Step 2: Shadow copy deletion

This maps to Impact (TA0040) and Inhibit System Recovery (T1490) and includes detection mapping via an indicator:
"pattern": "[process:command_line MATCHES '(?i).*vssadmin\\\\s+delete\\\\s+shadows.*']",
ICYMI: In my last post I showed how to link to Sigma Rules to Attack Flows.
It also links targeted assets (attack-asset) to core STIX infrastructure.
Step 3: condition-based progression to scheduled task deployment

Between step 2 and step 3, an attack-condition captures attacker logic:
Target host is backup server AND operation occurs within maintenance window.

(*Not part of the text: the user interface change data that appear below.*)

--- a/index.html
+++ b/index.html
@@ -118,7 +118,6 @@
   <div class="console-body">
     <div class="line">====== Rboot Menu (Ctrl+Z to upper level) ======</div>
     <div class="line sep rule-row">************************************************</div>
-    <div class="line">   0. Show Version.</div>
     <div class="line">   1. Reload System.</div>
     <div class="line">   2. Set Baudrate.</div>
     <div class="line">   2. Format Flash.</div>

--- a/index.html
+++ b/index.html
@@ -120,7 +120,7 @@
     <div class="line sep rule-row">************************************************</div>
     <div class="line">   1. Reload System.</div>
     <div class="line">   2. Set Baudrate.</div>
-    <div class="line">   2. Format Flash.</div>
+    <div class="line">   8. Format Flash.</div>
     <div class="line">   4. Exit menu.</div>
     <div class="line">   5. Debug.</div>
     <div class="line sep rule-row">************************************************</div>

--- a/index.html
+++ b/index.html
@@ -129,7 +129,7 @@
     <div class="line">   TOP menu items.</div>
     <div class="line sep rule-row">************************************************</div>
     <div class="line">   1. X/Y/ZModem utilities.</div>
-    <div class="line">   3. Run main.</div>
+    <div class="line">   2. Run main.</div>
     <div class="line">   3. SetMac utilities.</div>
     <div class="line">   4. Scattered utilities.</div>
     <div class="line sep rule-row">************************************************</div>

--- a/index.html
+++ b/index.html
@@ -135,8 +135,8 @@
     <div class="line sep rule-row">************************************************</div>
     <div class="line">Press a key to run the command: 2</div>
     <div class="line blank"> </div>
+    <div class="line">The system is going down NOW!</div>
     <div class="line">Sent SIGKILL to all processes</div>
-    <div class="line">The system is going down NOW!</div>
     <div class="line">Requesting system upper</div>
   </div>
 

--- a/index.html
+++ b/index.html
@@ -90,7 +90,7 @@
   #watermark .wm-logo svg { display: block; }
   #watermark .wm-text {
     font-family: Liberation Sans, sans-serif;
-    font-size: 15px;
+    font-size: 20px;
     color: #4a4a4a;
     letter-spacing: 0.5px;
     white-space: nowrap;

With this pattern, procedure modelling remains composable, standards-aligned, and portable across STIX-native tooling.
In summary
Tactics and techniques are essential, but incomplete on their own.
Procedures are the missing part of TTPs in many ATT&CK programs.
If your model cannot show how an attack path unfolds across sequence, conditions, assets, and controls, you are measuring taxonomy, not readiness.
Attack Flow gives us a practical way to close that gap without abandoning ATT&CK or STIX.
The immediate next step is simple: pick one high-impact procedure in your environment, model it end-to-end, and validate whether your detections and controls break the chain in practice.